Peters set the pick down, took up his shovel, and began transferring the little pile of anthracite coal into the stone boat. This would make a quarter ton or so, enough for a few days of warmth, and about all he could handle in one load. Maybe it was too much; when he tried to move the crude device it didn't budge. A nearby sapling made a usable bar to pry it around so that the runners sat on ground that was level enough. He stood, rubbing his forearm across his face, and regarded his triumph, then went around to pick up the bark-rope traces.
There had been attempts to use draft animals, but not around here, where the regulations were in full force. It was one of several reasons why there were, to his knowledge, only one or two other people still living in the valley. The little town had been uncomfortable, a hard place to live. With the Feds watching every move and calling down enforcers when they detected infractions it had become impossible, and one by one all but a few diehards had moved out. It had been stated, and proudly, that the life expectancy of a revenue agent in these hills could be measured in hours. It hadn't been anticipated that there was an unending supply of the bastards.
Peters would have moved out, too, if he could have. It wouldn't have helped. Here was as good, or bad, as any. He had clear title to the place, thanks to Congressmen long dead; no doubt they'd intended to shield some campaign contributor, but he was willing to accept the benefit. It meant he had shelter, and he couldn't expect even that anywhere else. His problems would just follow him, anyway.

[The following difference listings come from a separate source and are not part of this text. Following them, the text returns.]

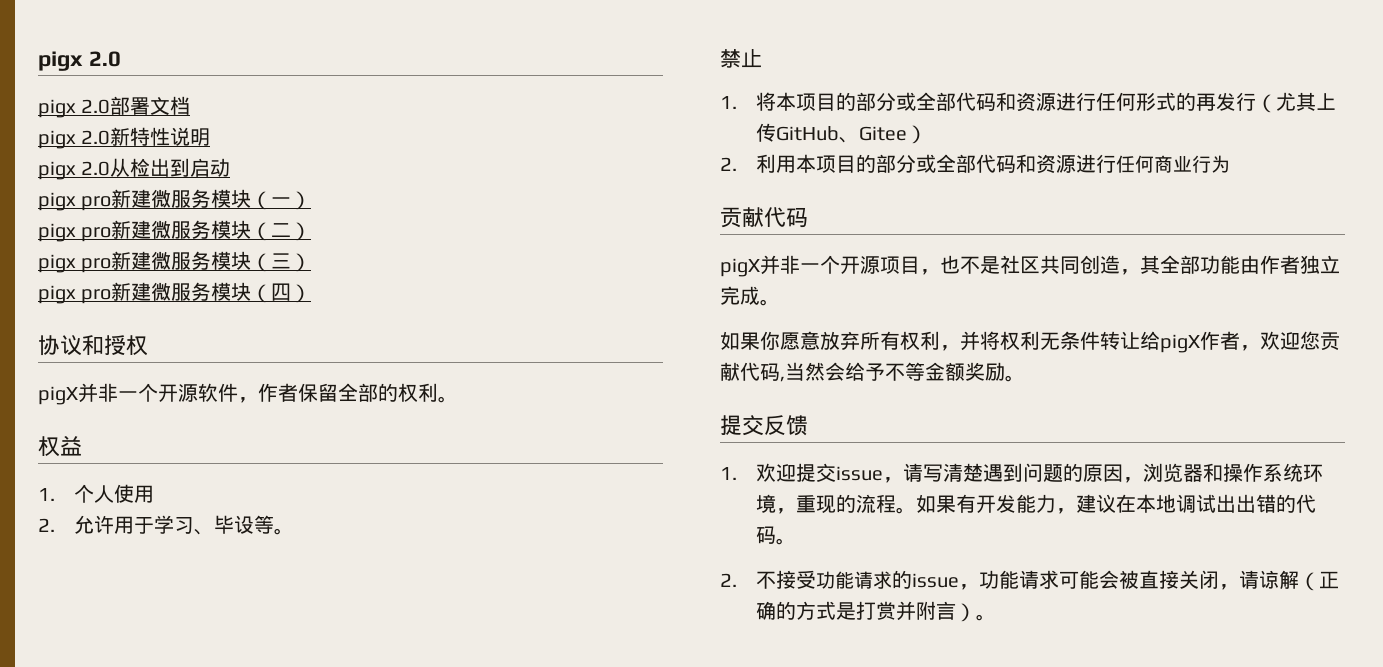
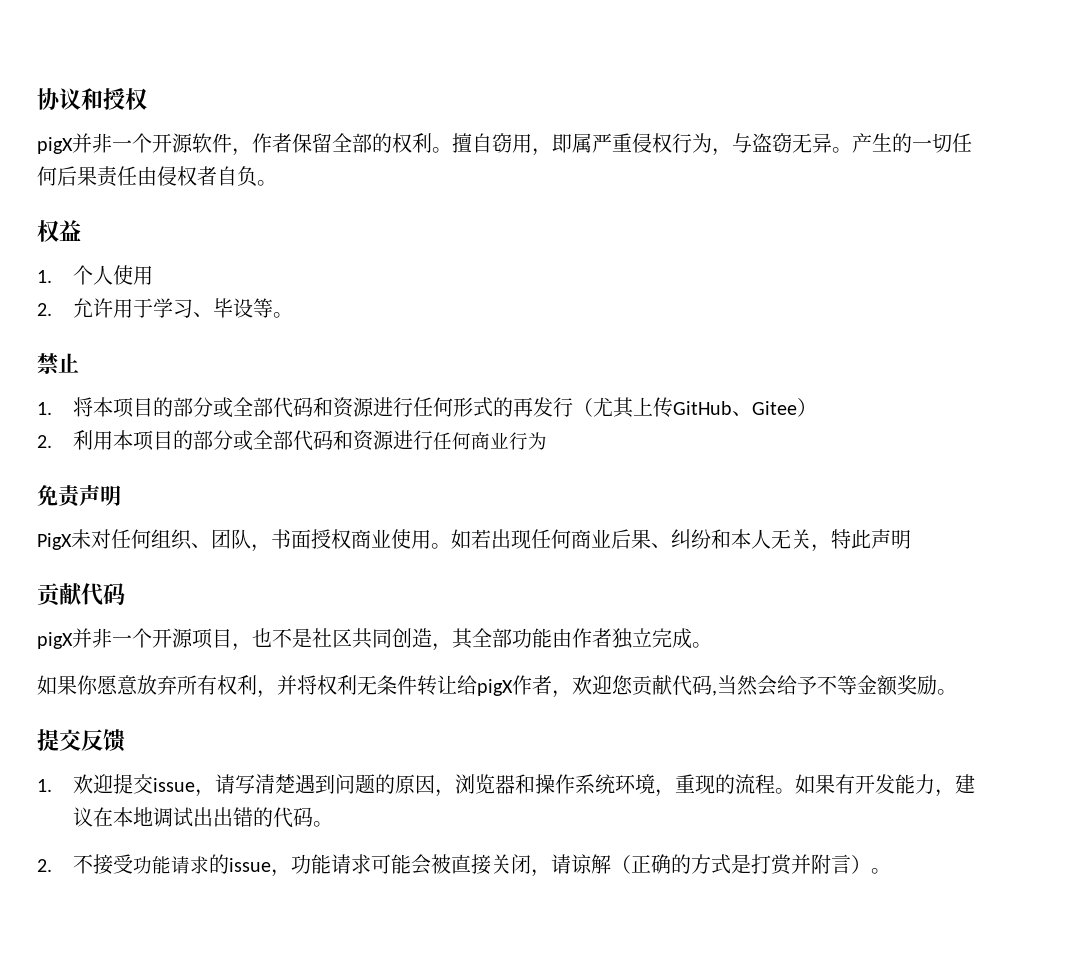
[38,51,121,71] [38,96,191,118] [38,127,211,149] [38,158,231,180] [38,189,312,211] [38,220,312,242] [38,251,312,273] [38,282,312,304] pigx 2.0 // pigx 2.0部署文档 // pigx 2.0新特性说明 // pigx 2.0从检出到启动 // pigx pro新建微服务模块（一） // pigx pro新建微服务模块（二） // pigx pro新建微服务模块（三） // pigx pro新建微服务模块（四） // -> (37, 99) none
(458, 399) none -> [452,133,972,156] [37,166,277,187] 擅自窃用，即属严重侵权行为，与盗窃无异。产生的一切任何后果责任由侵权者自负。
(1230, 164) none -> [37,485,121,508] [37,529,911,552] // 免责声明 // PigX未对任何组织、团队，书面授权商业使用。如若出现任何商业后果、纠纷和本人无关，特此声明

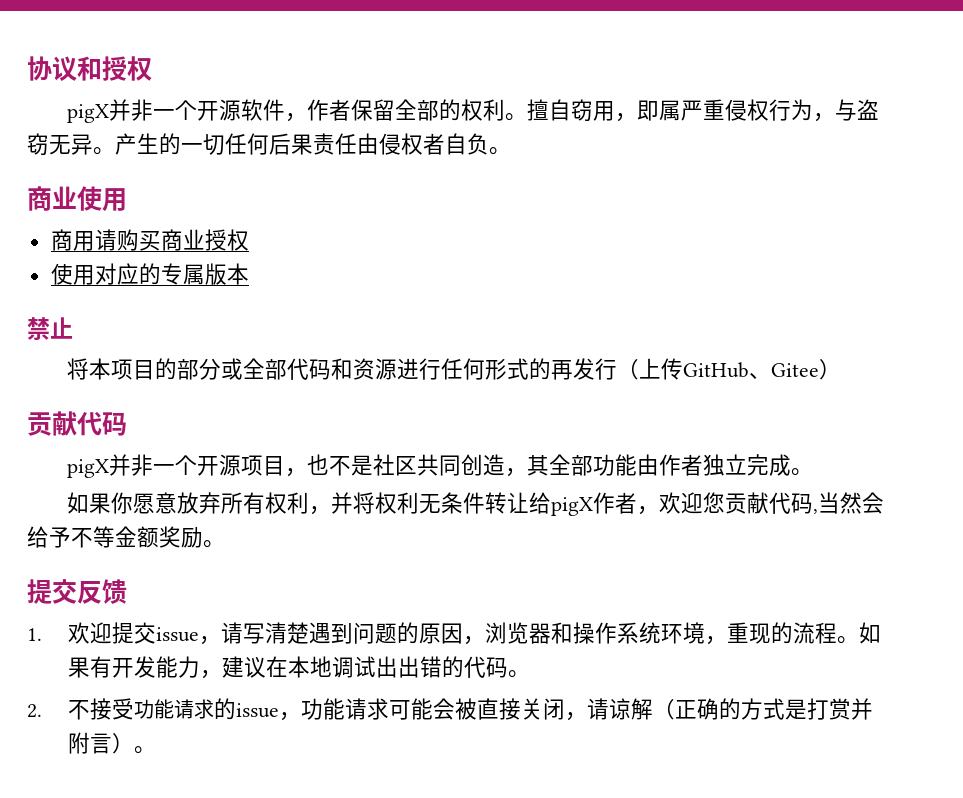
[37,220,81,242] [37,265,154,285] [37,298,294,318] 权益 // 1.个人使用 // 2.允许用于学习、毕设等。 -> [27,186,127,212] [50,229,249,251] [50,263,249,285] 商业使用 // 商用请购买商业授权 // 使用对应的专属版本
[37,402,52,415] 1. -> (73, 328) none
[593,397,635,418] 尤其 -> (640, 369) none
[37,430,548,451] [37,485,121,508] [37,529,911,552] // 2.利用本项目的部分或全部代码和资源进行任何商业行为 // 免责声明 // PigX未对任何组织、团队，书面授权商业使用。如若出现任何商业后果、纠纷和本人无关，特此声明 -> (842, 369) none

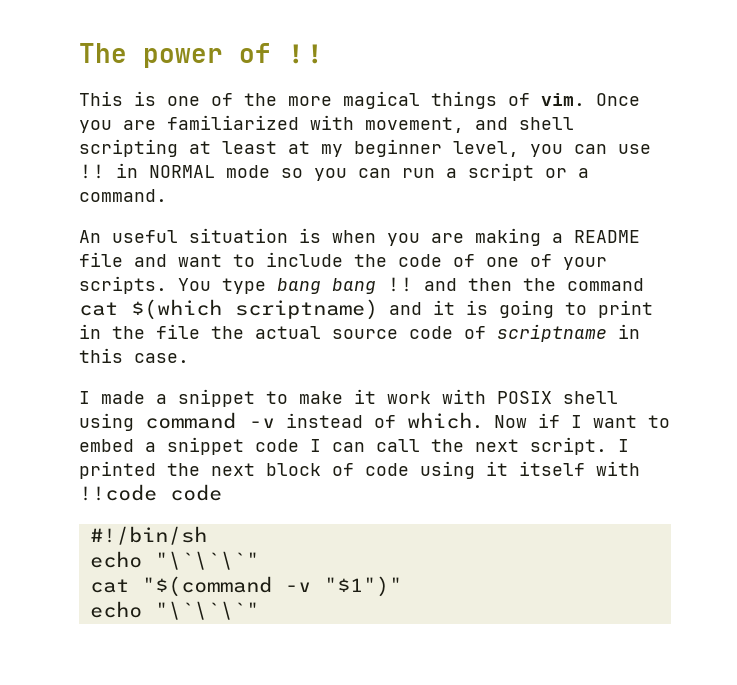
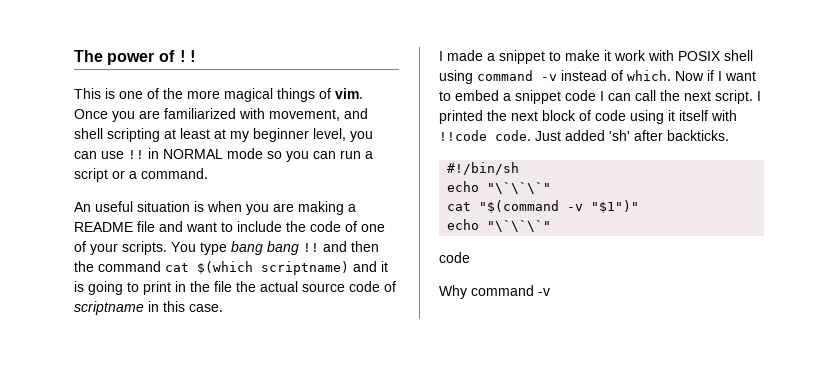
[170,484,222,501] code -> [495,130,729,141] code. Just added 'sh' after backticks.
(259, 610) none -> [439,252,470,263] [439,285,550,299] // code // Why command -v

He grunted and heaved until he got the ungainly hand-made thing onto the rough trail. Late-November snow lay heavy over everything, making his task possible although messy, dangerous, and generally unpleasant; once the runners got up on the wet snow it moved fairly easily, at least downhill, and it was steep enough here to be mostly downhill. He noted a small seam that had been obscured by brush. Next year, that one; it was a good hundred meters closer than the one he'd picked while spring and summer were inspiring him with false optimism.
A noise intruded, a humming roar with an overtone of rhythmic slaps. He listened long enough to identify it, then shook his head and tuned it out. Just the bastards across the valley getting resupply; nothing to do with him.
The long steep stretch was dangerous with over two hundred kilos poorly secured behind him. He didn't give a damn, just heaved the stone boat until it sat on the brow of the slope, then walked around behind it and gave a shove. When it didn't move, he looked around, found another sapling-sized stick, and used it as a prybar to get it moving. Finally, he managed to grunt it forward until the nose dropped and it began moving like a sled over the snow, mowing down sumac and hawthorn shrubs along the side of the skid road.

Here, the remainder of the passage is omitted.